Suppose you are given an n x n grid graph G, as in Figure 1 Associated with each node v is a weight w(v), which is a nonnegative integer. You may assume that the weights of all nodes are distinct. Your goal is to choose an independent set S of nodes of the grid, so that the sum of the weights of the nodes in S is as large as possible. (The sum of the weights of the nodes in S will be called its total weight.) Consider the following greedy algorithm for this problem The "heaviest-first" greedy algorithm Start with S equal to the empty set While some node remains in G Pick a node vi of maximum weight Add vi to S Delete vi and its neighbors from G End while Return S (a) Let S be the independent set returned by the "heaviest first greedy algorithm, and let T be any other independent set in G. Show that, for each node v e T either v e S, or there is a node v S so that w(v) s w(v') and (v, v') is an edge of G (b) Show that the "heaviest-first" greedy algorithm returns an independent set of total weight at least1 times the maximum total weight of any independent set in the grid graph G Figure 1. A grid graph.Explanation / Answer
Algorithm Explanation
How does heaviest - first greedy Algorithm works (Each node (v) has weight w(v) )?

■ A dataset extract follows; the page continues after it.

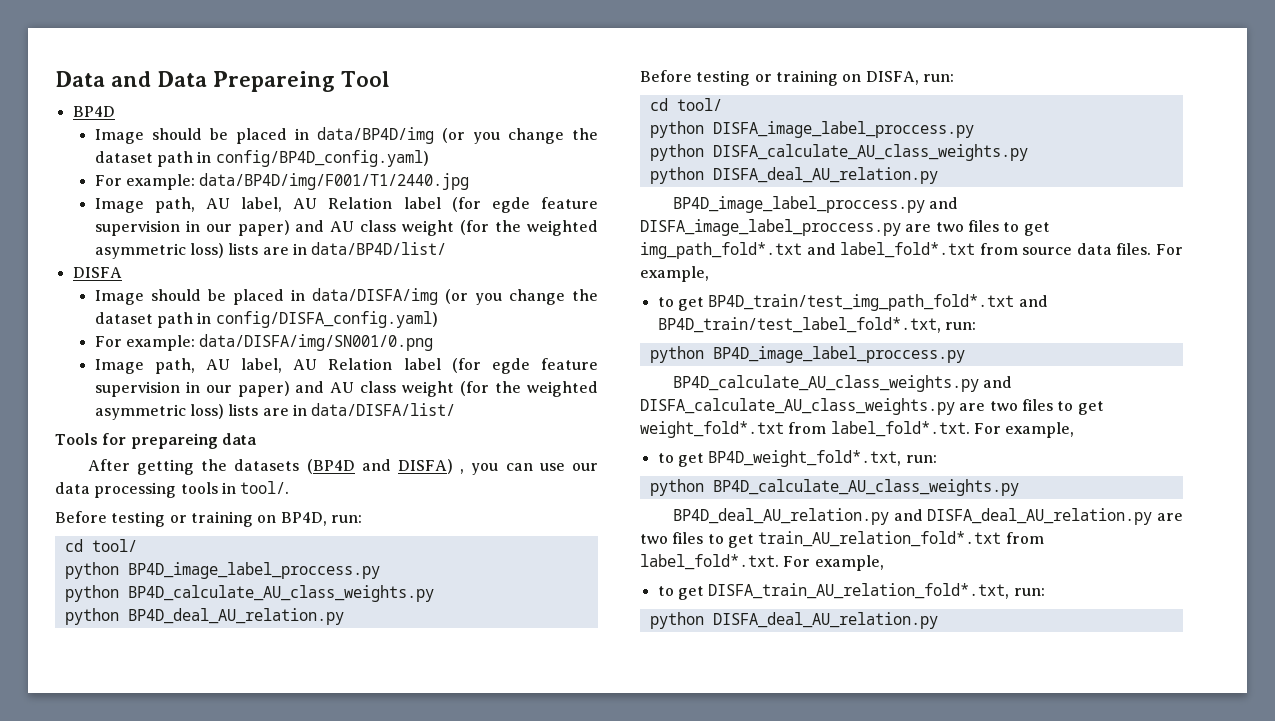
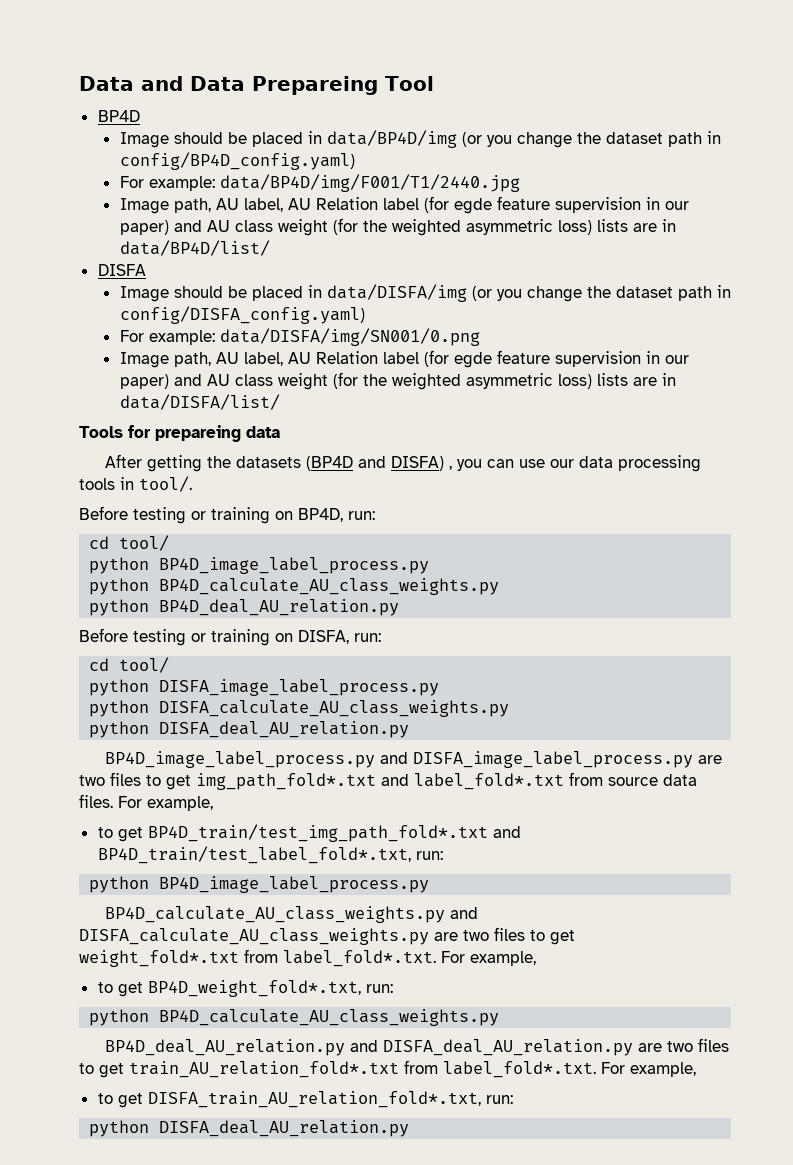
[127,562,380,579] BP4D_image_label_proccess.py -> [159,557,430,574] BP4D_image_label_process.py
[712,121,974,138] DISFA_image_label_proccess.py -> [159,679,440,696] DISFA_image_label_process.py
[672,196,959,213] [640,219,901,236] BP4D_image_label_proccess.py and DISFA_image_label_proccess.py -> [105,751,694,768] BP4D_image_label_process.py and DISFA_image_label_process.py
[712,346,965,363] BP4D_image_label_proccess.py -> [159,876,430,893] BP4D_image_label_process.py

1. Given a Graph G , we have to find an independent set S of G such that sum of weights of All the nodes in G have the maximum weight.
2. Pick a node V of Max weight , Add into our Set (S)

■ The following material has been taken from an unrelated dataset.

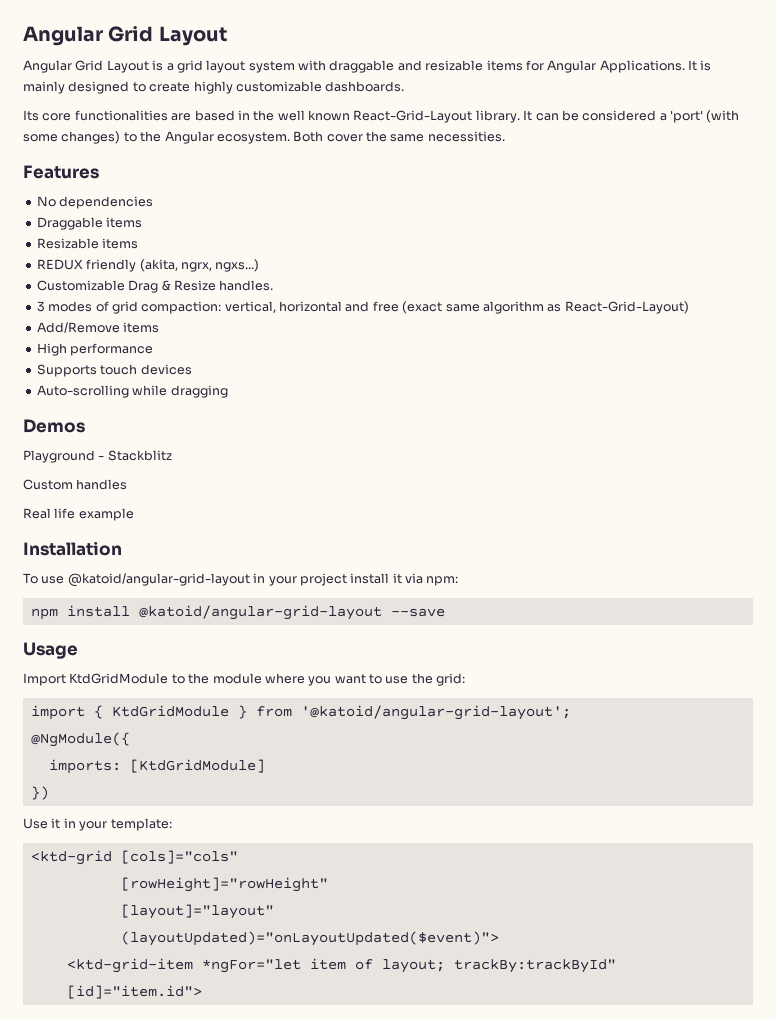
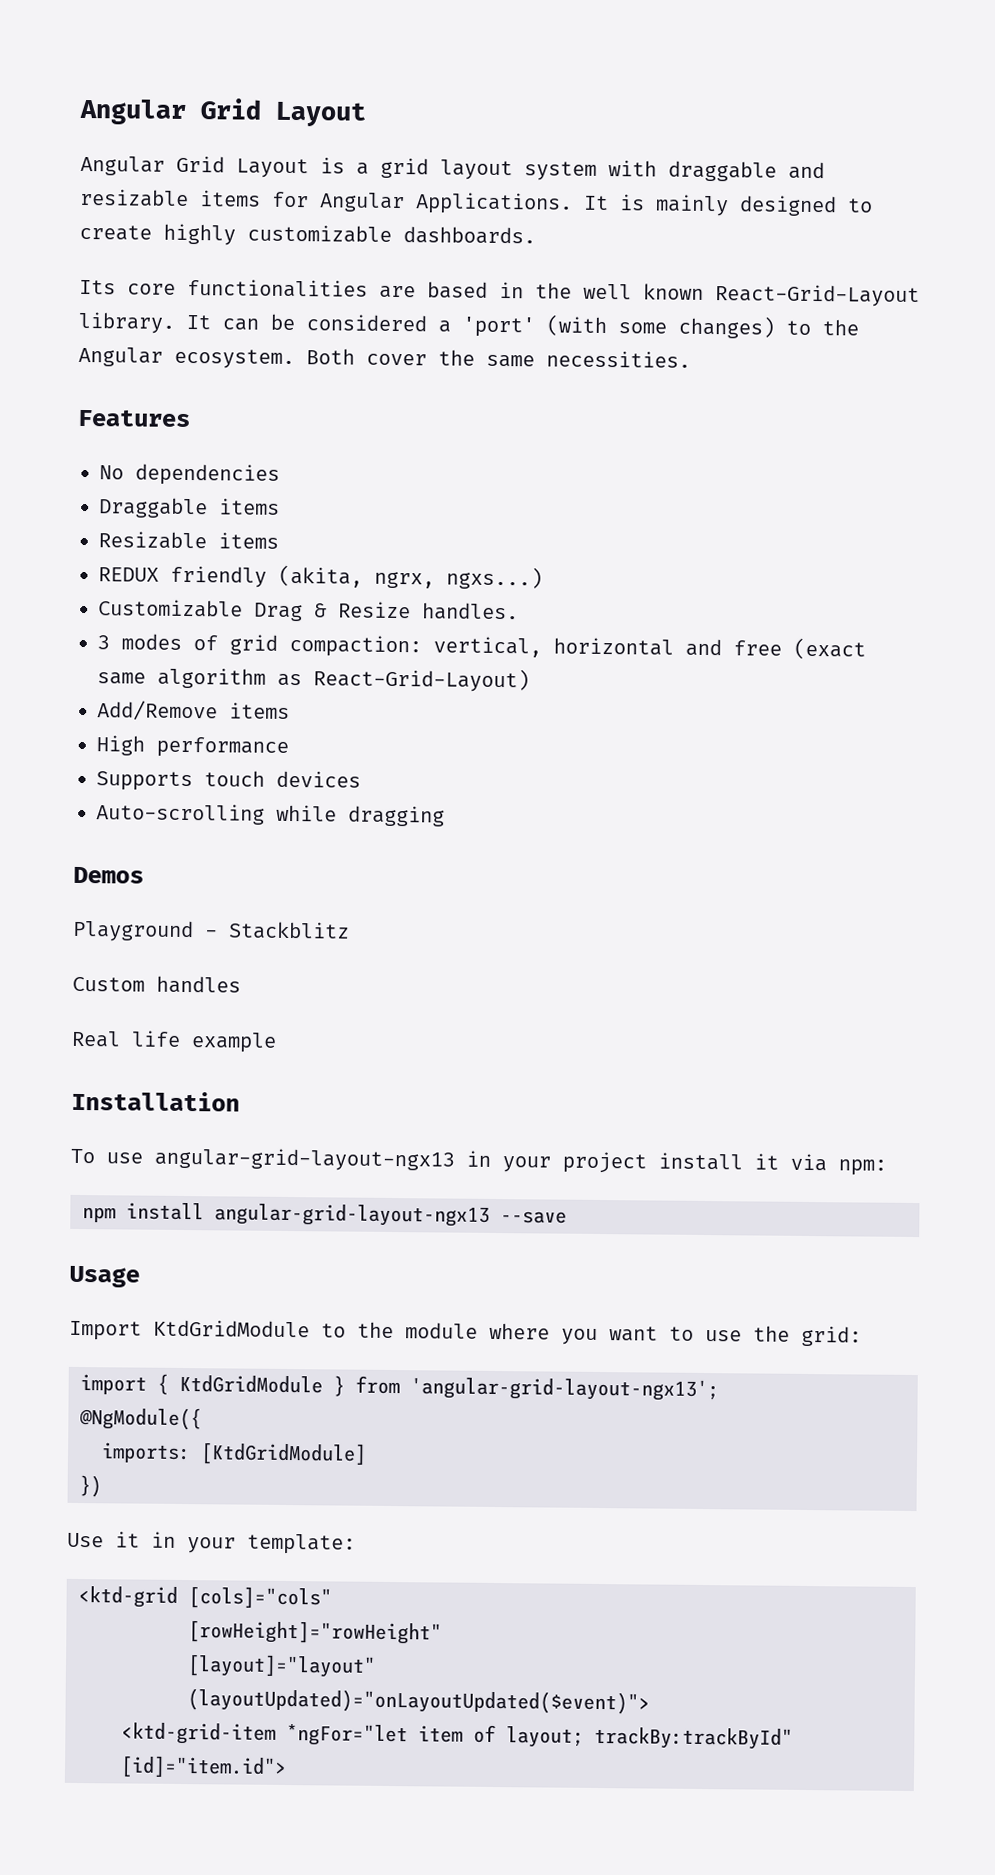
[67,573,250,587] @katoid/angular-grid-layout -> [154,1147,455,1172] angular-grid-layout-ngx13
[138,605,382,620] @katoid/angular-grid-layout -> [214,1203,490,1227] angular-grid-layout-ngx13
[300,705,571,720] '@katoid/angular-grid-layout'; -> [410,1377,719,1402] 'angular-grid-layout-ngx13';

3. Delete all the neighbours of V , repeat until Graph has no nodes
Solution Explanation
A) Given two Sets S and T , S is returned by our Heaviest first Algorithm and T is any independent Set in G
So for each node V belongs to T , either V is present in S or There is another node V' that belongs to S such that
W(V) <= W(V') and there is an Edge between (V,V')
Lets say V does not belong to S and it belongs to T , which means during our algorithm V was Deleted when we had chosen some node (V' ) which would be having more weight than V and must be neighbour of V.
That means W(V) <=W(V')
B) We have to prove That S that is returned by Our algorithm follows 4 * W (Sum of all nodes in S) = W(Sum of all nodes in T)
Lets take an element v that belongs to T, we try to find the similar node v whether it belongs to S or not
1. If v belongs to S then it means v's own weight is counted , If not then By above defintion there must be a node V' that belongs to S and its weight must be greater that equal to weight of v i.e W(V) <=W(V')
2. Now if v is present in S that means there are other four neighbours (because its a grid , single node has 4 neighour) of weight less that equal to v which means w(sum of all the neighbours of v ) is at most 4*w(v) and they do adds up for total weight of T .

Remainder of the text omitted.